I haven’t actually seen this pattern (it’s a free download though), just the pictures of socks made from it, and some photos of the process. The entrelac-like linking of units appears to be domino knitting, but is all one unbroken strand.
This is really soft but strong yarn. Easy on the hands.
5-18-10: I’ve completed one sock and a guide can be found on my blog pdf diagram here. Don’t think of this as a detailed pattern! It’s just a guide and you’ll need to puzzle it out yourself. Note: I just updated the pdf this evening to make a correction. I’ll probably have more…

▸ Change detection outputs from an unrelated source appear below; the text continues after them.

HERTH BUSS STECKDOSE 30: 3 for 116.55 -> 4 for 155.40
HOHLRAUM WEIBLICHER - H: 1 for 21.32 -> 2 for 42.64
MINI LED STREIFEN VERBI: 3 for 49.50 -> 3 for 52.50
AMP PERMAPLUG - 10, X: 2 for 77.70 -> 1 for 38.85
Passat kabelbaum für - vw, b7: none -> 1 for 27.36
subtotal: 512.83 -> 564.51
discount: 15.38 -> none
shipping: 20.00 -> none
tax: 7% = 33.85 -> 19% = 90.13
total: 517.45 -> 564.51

Hints: I cast on 21 sts per unit, four units around. I worked the domino units entrelac-style, meaning that at the top of each unit, I picked up stitches down its left side and then went on to the next unit.
I never worked any units from the back side because that is a drag. Instead, after a round of units, I’d knit around the whole thing, picking up stitches as needed, so I’d be set to go for the next round of units.

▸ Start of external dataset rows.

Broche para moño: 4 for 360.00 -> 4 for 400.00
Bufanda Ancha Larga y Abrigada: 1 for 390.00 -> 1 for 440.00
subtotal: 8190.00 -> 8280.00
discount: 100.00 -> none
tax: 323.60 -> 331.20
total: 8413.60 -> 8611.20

The heel is my own construction but I have to give a nod to Natalia Vasilieva’s Lonely Hearts Club from Think Outside the Sox, which is a similar construction but entirely in entrelac. Great minds think alike! I hope to knit that one soon.
I had to enlarge the units around the heel (23 sts), then do a normal round (21 sts) then reduce them around the foot (19 sts) in order to create the effect of a gusset and allow room for the heel.
At the toe, I drastically decreased the last units to make them less peaked; it was like a combo between a regular unit and a half unit. The toe has decreases in the valleys between units, until it gets small enough to cinch off. I expect a truly neurotic individual could continue to make these sorts of units until they cease to exist, and thus have a purely domino-unit sock.
For the cuff, the first time around I just went back and picked up stitches to make half units. But the second time, I discovered I could make half units in reverse right at the start. This will come in handy later; I have some ideas on what to do with that, but details will have to wait.